这时,若暮忽然停下弹琴的手,盯着眼前黑白琴键,没好气地开口:「你是打算坐在那里多久?」
「哦,你早就发现我啦?」郑清也不惊慌,站起身来偏头一笑,一步一步地朝他走来,站在舞台下,抬头看着暮,嘴角含笑。
「我说过我练习时不要有人进来的。」校庆表演只剩不到两个礼拜了,他却难以专注,毫无平日水准。

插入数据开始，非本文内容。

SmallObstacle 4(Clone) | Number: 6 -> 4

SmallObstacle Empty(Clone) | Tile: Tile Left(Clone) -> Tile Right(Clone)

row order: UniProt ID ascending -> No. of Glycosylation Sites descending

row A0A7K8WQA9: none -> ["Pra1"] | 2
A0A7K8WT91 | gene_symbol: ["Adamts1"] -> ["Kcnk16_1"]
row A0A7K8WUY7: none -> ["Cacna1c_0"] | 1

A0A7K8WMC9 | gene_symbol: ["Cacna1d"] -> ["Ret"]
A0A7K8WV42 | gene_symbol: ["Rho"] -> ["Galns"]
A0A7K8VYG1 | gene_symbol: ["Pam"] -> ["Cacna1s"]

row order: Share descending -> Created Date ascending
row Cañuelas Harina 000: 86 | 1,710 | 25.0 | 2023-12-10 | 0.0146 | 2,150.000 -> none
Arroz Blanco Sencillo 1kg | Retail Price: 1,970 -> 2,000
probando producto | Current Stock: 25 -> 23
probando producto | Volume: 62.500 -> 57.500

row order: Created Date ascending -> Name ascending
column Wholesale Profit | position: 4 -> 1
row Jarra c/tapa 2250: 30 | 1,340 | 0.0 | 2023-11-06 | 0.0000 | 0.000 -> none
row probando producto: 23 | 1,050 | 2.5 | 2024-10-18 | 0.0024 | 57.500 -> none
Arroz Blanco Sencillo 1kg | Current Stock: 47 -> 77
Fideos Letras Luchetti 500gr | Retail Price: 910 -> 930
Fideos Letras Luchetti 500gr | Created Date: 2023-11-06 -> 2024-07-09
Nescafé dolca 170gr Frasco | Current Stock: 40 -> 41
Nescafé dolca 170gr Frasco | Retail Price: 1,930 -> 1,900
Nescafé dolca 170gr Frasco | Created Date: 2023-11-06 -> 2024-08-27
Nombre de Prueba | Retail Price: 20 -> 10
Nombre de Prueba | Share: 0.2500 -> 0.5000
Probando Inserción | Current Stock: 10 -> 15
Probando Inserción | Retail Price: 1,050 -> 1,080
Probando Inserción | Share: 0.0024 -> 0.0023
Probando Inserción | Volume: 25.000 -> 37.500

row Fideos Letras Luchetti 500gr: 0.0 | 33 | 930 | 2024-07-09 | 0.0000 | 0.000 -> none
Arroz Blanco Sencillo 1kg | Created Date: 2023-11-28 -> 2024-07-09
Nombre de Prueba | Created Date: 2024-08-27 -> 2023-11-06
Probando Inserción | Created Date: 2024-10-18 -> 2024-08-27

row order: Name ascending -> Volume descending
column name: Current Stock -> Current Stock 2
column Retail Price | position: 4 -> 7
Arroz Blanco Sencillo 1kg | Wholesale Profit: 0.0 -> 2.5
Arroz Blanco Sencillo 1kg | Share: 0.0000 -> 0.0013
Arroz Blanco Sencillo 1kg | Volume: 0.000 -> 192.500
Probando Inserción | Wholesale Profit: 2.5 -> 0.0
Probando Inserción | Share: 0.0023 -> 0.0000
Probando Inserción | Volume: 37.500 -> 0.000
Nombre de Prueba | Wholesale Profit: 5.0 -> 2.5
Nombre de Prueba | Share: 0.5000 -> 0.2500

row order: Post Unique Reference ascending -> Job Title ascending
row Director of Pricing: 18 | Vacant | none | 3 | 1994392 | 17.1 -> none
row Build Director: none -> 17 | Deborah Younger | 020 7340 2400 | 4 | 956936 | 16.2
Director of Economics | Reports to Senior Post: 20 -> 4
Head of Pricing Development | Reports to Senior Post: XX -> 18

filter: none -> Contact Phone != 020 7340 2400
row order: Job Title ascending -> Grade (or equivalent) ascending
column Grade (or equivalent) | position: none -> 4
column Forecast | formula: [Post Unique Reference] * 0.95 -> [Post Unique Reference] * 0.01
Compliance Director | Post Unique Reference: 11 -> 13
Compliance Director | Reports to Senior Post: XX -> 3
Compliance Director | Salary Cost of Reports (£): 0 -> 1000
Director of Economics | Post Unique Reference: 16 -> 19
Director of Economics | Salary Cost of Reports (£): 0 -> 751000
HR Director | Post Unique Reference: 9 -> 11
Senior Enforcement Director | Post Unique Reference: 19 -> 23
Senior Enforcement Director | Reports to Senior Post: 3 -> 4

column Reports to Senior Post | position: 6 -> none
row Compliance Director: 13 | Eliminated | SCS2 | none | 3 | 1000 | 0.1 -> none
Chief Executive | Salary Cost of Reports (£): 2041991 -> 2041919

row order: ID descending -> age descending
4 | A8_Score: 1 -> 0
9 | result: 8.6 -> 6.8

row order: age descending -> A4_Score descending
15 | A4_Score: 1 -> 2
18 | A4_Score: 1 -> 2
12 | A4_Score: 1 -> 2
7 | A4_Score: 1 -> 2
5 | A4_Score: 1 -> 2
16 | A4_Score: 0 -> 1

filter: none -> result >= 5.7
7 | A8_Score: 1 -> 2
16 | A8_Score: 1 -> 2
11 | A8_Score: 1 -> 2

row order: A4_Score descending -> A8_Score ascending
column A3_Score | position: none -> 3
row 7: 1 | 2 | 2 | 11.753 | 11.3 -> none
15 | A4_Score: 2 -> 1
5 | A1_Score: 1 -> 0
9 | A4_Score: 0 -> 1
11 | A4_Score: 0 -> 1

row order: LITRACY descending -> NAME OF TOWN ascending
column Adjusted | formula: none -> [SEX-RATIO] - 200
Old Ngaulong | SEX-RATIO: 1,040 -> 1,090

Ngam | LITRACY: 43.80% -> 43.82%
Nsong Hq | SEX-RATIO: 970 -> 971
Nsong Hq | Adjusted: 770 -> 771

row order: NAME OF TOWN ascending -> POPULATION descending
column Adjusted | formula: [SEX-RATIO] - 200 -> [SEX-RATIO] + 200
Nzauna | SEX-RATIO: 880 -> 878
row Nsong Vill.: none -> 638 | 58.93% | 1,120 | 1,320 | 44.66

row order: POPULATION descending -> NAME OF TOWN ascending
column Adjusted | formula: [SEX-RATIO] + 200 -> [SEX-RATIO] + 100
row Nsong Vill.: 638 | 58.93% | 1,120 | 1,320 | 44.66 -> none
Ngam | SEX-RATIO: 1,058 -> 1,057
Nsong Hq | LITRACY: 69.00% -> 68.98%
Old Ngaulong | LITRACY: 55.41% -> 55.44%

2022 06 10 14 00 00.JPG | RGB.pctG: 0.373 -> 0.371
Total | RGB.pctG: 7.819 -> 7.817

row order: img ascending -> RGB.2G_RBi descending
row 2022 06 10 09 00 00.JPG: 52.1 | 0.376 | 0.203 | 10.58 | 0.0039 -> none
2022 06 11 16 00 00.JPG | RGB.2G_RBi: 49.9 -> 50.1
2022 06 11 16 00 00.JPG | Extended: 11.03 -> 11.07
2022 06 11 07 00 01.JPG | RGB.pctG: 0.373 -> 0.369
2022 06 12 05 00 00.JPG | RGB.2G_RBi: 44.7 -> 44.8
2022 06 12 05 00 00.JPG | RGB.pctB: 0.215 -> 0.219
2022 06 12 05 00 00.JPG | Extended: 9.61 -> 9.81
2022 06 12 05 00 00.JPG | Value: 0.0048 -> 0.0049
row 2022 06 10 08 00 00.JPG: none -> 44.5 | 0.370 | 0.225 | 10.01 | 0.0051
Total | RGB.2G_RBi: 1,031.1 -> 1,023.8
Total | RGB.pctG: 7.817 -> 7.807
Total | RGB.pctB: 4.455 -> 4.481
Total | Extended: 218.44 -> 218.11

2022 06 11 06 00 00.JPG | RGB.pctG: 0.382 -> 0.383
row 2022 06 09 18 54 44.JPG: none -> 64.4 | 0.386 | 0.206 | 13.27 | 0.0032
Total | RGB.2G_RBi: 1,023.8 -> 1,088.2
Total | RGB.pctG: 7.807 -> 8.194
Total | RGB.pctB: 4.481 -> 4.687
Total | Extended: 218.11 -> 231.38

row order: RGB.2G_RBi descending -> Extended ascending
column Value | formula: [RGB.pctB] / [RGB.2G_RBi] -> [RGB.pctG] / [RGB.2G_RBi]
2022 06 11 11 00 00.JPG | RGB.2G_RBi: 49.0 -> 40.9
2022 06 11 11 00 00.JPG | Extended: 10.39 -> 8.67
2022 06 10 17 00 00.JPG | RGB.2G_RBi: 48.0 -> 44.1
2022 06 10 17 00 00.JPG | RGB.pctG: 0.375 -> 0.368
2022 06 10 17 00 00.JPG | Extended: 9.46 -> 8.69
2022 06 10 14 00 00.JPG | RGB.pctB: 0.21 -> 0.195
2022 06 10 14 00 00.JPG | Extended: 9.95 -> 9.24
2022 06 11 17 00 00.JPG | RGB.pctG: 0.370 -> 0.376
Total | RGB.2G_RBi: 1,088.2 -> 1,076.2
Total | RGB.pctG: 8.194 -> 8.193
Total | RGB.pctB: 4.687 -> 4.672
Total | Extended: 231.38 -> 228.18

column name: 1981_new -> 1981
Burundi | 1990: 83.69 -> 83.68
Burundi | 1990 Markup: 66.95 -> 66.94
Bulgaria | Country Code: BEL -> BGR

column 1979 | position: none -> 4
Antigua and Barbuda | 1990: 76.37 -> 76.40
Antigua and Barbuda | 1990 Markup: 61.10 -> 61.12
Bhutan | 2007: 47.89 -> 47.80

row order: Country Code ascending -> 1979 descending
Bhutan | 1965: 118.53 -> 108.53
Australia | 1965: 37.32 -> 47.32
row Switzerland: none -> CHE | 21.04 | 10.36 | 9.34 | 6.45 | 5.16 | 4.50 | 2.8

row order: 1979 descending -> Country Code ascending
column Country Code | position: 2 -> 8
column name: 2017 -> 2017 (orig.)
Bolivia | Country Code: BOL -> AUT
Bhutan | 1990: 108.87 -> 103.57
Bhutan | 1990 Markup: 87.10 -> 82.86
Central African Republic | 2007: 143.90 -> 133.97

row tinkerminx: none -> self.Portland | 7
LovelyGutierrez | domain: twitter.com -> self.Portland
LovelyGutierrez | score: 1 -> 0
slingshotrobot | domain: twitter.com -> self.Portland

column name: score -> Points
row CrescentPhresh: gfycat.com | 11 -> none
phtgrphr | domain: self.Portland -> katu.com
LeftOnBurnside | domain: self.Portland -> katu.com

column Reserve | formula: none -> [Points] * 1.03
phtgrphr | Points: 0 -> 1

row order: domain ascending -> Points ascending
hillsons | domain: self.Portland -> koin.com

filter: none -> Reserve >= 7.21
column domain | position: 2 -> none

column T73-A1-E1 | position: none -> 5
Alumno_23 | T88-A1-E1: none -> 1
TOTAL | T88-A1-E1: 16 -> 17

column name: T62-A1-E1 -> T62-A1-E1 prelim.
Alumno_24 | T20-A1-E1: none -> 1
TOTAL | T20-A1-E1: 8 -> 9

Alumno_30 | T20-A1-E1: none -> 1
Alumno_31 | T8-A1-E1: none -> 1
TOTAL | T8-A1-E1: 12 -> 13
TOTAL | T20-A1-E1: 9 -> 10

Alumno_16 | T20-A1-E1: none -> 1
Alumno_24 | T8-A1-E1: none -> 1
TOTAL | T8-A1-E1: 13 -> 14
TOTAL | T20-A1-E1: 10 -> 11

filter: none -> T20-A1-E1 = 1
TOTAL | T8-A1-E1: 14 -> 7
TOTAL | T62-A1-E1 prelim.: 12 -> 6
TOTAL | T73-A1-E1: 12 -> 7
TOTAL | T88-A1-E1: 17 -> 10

「有什麽关系,不就是练习。」郑清耸肩,没告诉他她是偷跑进来的「倒是你,你这样跟乐团配合的起来吗?弹得很凌乱啊。」
「与你无关。」他没转头,看着琴键,舞台灯打在他俊美的侧脸上,锐利却忧伤,像幅印象画派的画,任着光线恣意刻画上笔触。
她挑眉:「真的与我无关吗?呿,难道不是因为我忽然出现,才让你心思如此混乱呀。」
真是唯恐天下不乱…若暮白了她一眼,看郑清咧嘴笑得开心。他身边怎麽老是出现这些疯子?
他叹了口气「郑清。」低沉的嗓音在舞台上回荡,清晰同时遥远。
「嗯?」
「她真的不恨我吗?」口中的“她”自然是指郑茜。
…他还是会在意吗?郑清忍不住凄惨地笑了起来:「我不知道,她从来没有跟我提过这个。可是,礼若暮,你当时也实在做的太残忍了。」